TASK REQUIREMENTS » The entries below contain a line with "padding: 0 0" and a line with "background: #ef4444 ->". Retype exactly everything from the first down to the second, both included, and nothing else.

DATA LISTING »
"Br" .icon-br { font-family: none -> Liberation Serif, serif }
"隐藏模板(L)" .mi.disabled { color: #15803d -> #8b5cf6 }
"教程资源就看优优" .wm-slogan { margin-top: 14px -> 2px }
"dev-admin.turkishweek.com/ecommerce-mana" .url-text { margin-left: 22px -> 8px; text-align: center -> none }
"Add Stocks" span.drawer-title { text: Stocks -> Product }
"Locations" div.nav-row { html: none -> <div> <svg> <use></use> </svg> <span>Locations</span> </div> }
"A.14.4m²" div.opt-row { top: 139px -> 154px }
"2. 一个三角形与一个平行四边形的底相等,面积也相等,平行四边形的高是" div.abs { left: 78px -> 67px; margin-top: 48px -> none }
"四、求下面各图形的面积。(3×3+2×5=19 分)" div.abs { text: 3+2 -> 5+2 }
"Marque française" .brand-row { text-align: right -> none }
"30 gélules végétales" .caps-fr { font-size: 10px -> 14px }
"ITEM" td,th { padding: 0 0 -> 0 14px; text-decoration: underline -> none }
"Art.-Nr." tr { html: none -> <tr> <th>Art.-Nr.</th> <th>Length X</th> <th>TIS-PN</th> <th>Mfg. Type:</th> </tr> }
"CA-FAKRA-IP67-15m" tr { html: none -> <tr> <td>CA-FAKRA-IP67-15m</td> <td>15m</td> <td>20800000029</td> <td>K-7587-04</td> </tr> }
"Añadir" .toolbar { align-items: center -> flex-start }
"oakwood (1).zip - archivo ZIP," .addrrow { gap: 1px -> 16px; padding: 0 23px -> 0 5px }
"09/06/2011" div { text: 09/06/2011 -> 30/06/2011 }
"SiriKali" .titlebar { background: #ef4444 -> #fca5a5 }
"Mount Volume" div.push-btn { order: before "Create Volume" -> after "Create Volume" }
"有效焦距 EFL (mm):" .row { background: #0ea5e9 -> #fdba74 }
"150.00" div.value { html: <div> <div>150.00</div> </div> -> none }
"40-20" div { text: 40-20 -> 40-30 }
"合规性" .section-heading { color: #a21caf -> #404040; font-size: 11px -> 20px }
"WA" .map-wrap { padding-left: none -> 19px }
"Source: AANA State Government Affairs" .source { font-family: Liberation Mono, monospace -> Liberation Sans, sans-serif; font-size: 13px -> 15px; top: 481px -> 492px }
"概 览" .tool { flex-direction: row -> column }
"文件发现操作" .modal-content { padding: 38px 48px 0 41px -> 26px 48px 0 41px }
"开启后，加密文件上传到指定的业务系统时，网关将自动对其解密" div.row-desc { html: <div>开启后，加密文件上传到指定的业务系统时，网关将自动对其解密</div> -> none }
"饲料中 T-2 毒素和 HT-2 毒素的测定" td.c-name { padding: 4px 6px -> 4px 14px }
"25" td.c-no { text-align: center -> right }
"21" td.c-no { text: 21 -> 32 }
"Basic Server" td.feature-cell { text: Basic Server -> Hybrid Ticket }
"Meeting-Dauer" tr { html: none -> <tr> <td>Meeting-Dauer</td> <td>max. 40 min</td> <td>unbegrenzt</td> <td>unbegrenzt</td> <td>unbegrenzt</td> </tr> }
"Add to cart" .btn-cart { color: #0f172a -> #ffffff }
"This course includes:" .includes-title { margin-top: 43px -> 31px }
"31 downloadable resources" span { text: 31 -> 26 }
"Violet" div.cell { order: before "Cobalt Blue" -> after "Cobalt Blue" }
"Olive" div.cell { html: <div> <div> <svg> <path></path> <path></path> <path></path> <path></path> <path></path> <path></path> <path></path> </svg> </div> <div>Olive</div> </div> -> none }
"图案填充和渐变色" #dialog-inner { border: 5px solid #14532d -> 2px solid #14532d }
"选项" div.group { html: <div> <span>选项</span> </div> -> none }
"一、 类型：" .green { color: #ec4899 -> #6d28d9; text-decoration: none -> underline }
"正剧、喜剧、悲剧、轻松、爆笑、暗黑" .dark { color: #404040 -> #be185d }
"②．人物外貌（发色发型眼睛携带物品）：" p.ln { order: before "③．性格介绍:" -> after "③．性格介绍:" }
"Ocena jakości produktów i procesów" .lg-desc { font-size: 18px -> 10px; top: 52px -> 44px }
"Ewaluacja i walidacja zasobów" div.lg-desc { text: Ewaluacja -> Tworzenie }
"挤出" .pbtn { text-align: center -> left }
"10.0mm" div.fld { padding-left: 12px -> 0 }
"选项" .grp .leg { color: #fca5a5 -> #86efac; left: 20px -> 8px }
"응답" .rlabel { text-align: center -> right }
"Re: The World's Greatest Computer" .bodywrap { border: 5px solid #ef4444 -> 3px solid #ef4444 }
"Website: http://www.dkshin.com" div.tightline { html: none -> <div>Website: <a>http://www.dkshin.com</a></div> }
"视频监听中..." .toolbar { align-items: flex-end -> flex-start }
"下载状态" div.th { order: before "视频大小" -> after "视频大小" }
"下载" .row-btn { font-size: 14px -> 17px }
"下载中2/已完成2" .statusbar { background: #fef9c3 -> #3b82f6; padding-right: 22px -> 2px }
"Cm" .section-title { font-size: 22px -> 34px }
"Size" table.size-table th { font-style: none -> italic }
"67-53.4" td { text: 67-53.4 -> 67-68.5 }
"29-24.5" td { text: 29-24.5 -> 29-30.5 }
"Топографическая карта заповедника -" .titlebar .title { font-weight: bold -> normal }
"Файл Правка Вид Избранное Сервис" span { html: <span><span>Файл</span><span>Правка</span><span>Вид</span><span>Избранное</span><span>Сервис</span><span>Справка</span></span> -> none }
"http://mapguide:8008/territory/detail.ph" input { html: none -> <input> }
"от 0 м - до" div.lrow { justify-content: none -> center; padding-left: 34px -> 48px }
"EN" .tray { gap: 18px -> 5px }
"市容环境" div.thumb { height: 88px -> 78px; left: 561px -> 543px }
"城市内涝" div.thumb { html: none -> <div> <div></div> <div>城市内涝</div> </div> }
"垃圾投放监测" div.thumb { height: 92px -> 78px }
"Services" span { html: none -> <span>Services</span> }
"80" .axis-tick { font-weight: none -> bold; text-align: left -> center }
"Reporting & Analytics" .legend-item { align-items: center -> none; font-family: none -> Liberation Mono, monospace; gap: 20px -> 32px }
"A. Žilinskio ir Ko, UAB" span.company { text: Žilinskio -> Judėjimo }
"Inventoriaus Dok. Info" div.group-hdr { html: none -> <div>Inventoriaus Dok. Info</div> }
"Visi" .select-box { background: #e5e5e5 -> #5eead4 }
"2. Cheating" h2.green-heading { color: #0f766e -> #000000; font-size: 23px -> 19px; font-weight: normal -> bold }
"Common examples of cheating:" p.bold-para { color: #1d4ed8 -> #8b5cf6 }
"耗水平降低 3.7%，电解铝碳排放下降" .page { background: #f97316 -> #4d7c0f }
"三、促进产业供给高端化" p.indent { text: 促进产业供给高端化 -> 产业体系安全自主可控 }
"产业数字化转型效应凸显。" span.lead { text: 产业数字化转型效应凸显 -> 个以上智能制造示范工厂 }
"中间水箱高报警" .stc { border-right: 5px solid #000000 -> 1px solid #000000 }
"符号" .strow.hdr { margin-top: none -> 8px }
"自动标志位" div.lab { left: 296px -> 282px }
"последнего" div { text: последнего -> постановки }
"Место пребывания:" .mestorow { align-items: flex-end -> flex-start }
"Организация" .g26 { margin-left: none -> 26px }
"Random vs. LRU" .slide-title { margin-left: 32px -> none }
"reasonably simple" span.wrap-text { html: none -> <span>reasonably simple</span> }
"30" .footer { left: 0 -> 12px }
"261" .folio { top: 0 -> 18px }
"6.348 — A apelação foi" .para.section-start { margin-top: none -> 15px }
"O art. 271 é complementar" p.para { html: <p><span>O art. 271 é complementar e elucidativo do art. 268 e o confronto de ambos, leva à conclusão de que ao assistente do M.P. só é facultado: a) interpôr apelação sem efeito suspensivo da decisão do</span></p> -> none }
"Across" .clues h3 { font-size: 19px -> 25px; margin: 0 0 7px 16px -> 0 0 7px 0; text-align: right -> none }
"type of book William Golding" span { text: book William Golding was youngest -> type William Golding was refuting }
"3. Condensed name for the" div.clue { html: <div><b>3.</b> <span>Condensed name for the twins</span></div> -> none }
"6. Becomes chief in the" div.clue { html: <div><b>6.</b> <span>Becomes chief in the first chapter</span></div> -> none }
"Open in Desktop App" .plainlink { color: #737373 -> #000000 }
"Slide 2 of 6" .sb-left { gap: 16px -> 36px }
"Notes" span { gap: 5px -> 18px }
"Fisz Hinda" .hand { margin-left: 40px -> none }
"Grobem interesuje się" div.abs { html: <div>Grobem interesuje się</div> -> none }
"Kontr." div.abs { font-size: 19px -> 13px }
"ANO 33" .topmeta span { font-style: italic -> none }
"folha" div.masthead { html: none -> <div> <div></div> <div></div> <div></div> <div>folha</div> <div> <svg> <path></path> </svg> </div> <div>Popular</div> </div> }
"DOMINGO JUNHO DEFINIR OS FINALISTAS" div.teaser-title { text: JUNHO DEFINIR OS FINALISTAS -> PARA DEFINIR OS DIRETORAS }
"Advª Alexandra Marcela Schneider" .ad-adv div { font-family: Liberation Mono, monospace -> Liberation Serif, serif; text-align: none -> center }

YOUR SOLUTION »
"ITEM" td,th { padding: 0 0 -> 0 14px; text-decoration: underline -> none }
"Art.-Nr." tr { html: none -> <tr> <th>Art.-Nr.</th> <th>Length X</th> <th>TIS-PN</th> <th>Mfg. Type:</th> </tr> }
"CA-FAKRA-IP67-15m" tr { html: none -> <tr> <td>CA-FAKRA-IP67-15m</td> <td>15m</td> <td>20800000029</td> <td>K-7587-04</td> </tr> }
"Añadir" .toolbar { align-items: center -> flex-start }
"oakwood (1).zip - archivo ZIP," .addrrow { gap: 1px -> 16px; padding: 0 23px -> 0 5px }
"09/06/2011" div { text: 09/06/2011 -> 30/06/2011 }
"SiriKali" .titlebar { background: #ef4444 -> #fca5a5 }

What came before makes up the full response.